I started posing for figure studies when I was 18, so turning 48 marked 30 years of doing silly things in front of cameras. If you had asked me when I was 18 if I thought I would still be modeling 30 years later, my response would likely have been something like “bwaaahahahahafffffffffffftlolnope” because, when you’re 18, you think 25 is old.
Then you’re 25. And you think okay, well, 35 is definitely old.
Until you’re 35. Then 40 is absolutely old, no question.
When you’re 40, there is still no question. 40 is actually not old.
Now I’m 48, with a long list of things I still want to do in front of cameras. Already planning my 49th and 50th birthday shoots. Not only not feeling like I’m going to stop this silliness anytime soon, but feeling in a lot of ways like I’m even better at it now than I was when I was 18. Or 25. Or 35. Or yesterday. Which I guess is kind of the point.

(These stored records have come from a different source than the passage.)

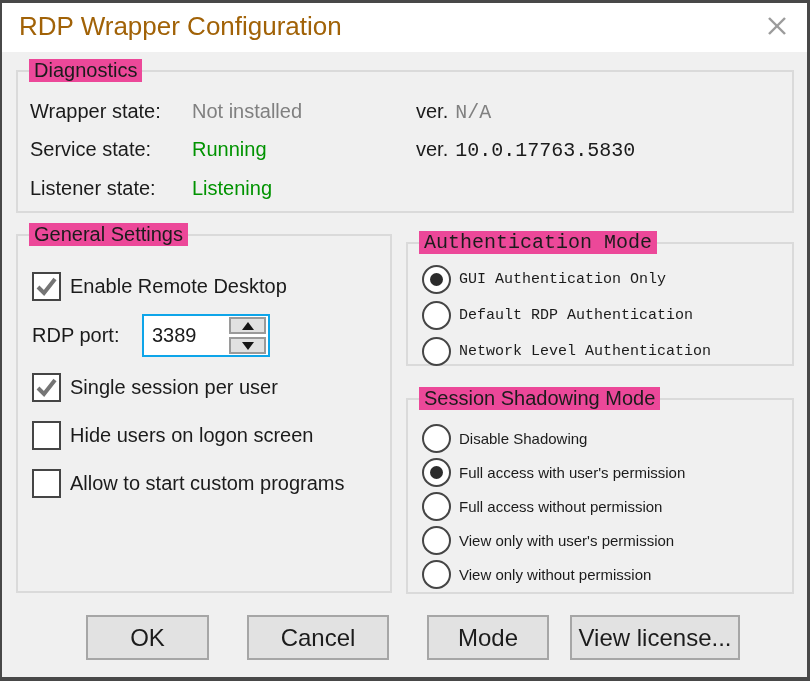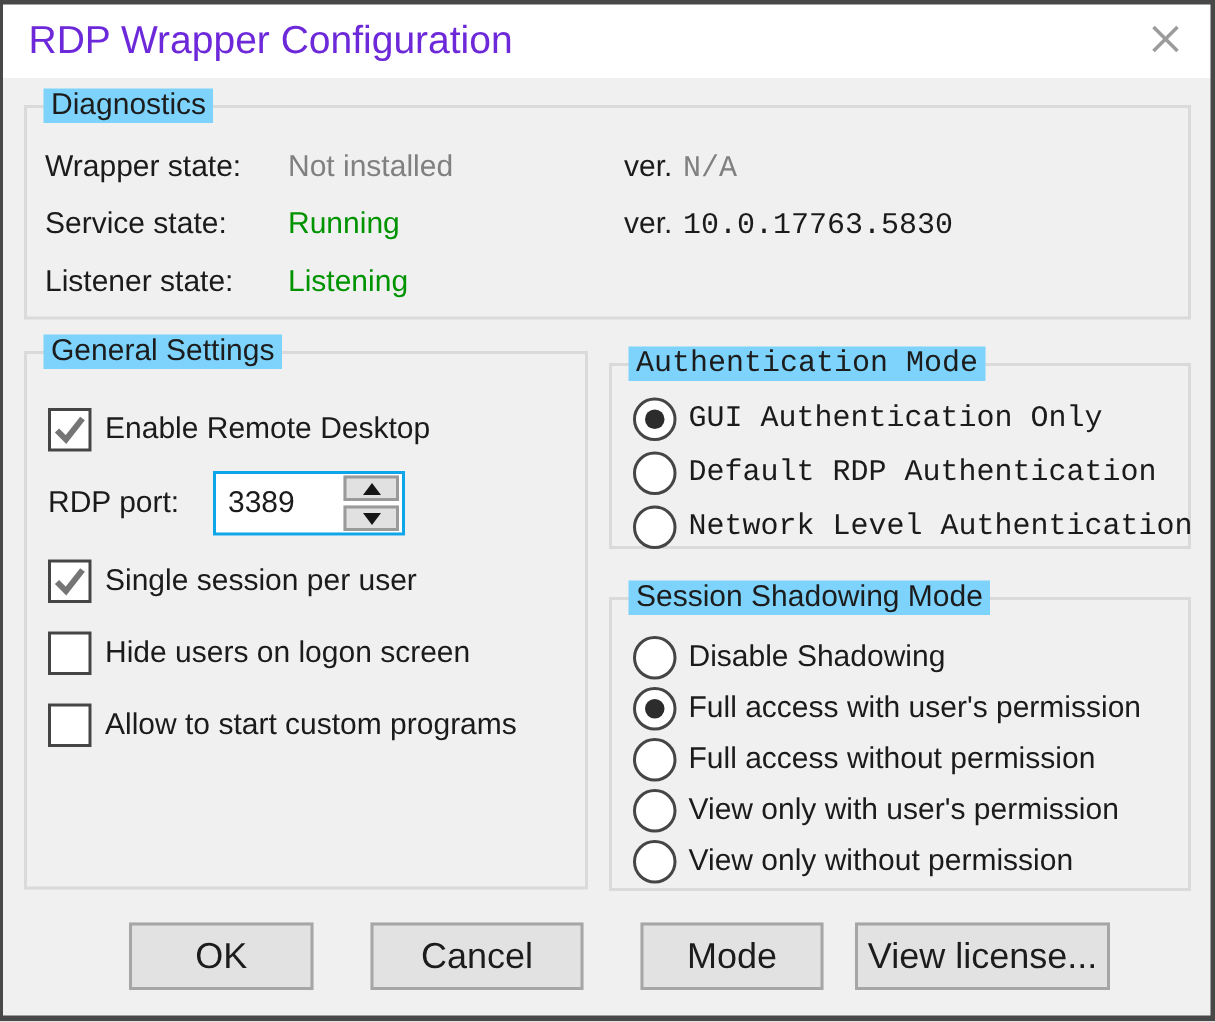--- a/index.html
+++ b/index.html
@@ -24,7 +24,7 @@
   }
   .title-text {
     position:absolute; left:19px; top:11px;
-    font-size:26px; color:#6d28d9; white-space:nowrap;
+    font-size:26px; color:#a16207; white-space:nowrap;
   }
   .close-btn {
     position:absolute; right:12px; top:6px; width:42px; height:40px;

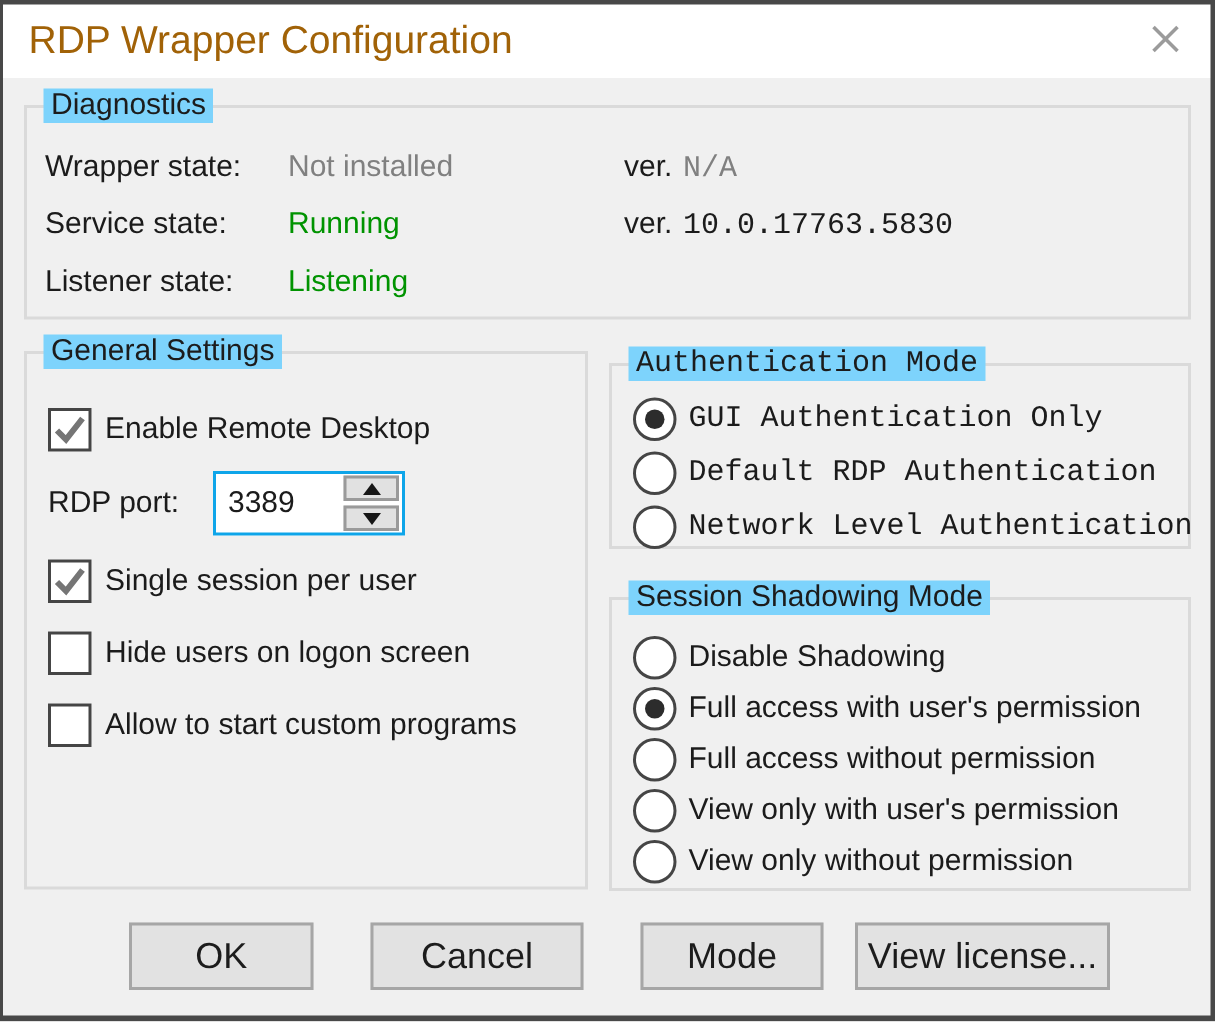--- a/index.html
+++ b/index.html
@@ -37,7 +37,7 @@
   }
   .groupbox > .caption {
     position:absolute; top:-13px; left:11px;
-    background:#7dd3fc; padding:0 5px;
+    background:#ec4899; padding:0 5px;
     font-size:20px; color:#1c1c1c; white-space:nowrap;
   }
   

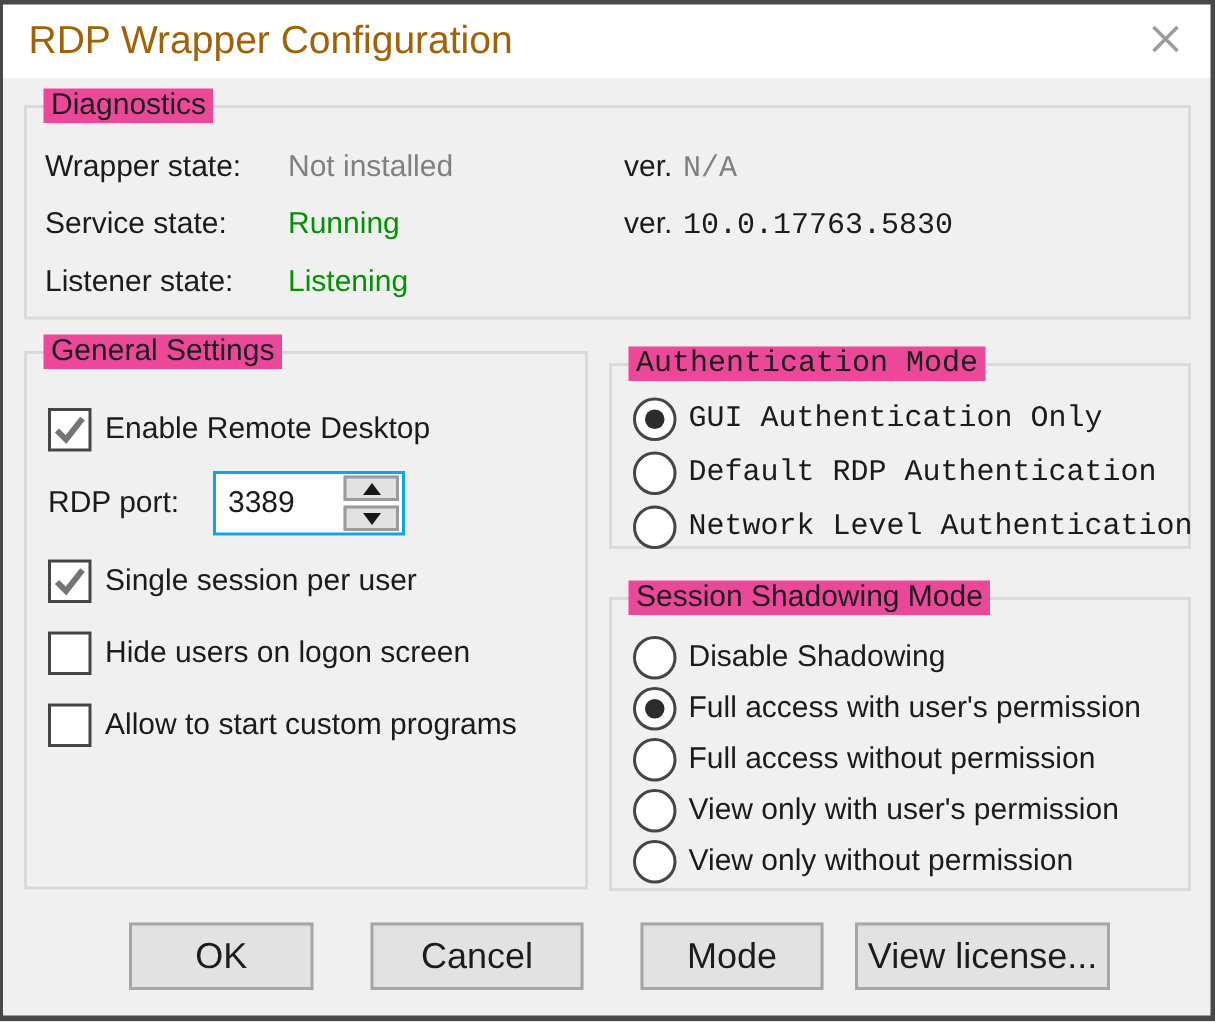--- a/index.html
+++ b/index.html
@@ -63,7 +63,7 @@
   
   .radio-row {
     position:absolute; display:flex; align-items:center; gap:8px;
-    font-size:20px; white-space:nowrap;justify-content:space-between;
+    font-size:15px; white-space:nowrap;justify-content:space-between;
   }
   .radio {
     width:29px; height:29px; flex:0 0 29px; border-radius:50%;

For this shoot, I decided to wear one of the first wardrobe pieces I ever fell in love with, the Frederick’s of Hollywood Illusion Gown. They made this thing for decades, and I remember seeing it in the catalog back in the 80s and really wanting to wear it, but also thinking it was the sort of thing you had to be tall and thin to wear well. I had “thin” covered back then, but “tall” has never been my reality. A few years ago, the gown was on sale at a low enough price that I was willing to chance ordering it, even though I was no longer thin and still not tall, on the off chance that I might be able to carry it. When it got here, I tried it on, and very quickly realized that no, I did not look like the models in the catalog had always looked when wearing this gown. And that was okay. They never looked like me, either.
So, in a gown I’d coveted for years, with minimal makeup and my hair completely natural, grown out considerably since I’d stopped dyeing it at 46 and had all the previously-dyed parts chopped off at 47, this is how I began my 49th year.
(Unretouched photos by Jerry Seeger. Original artwork by Liz Markus.)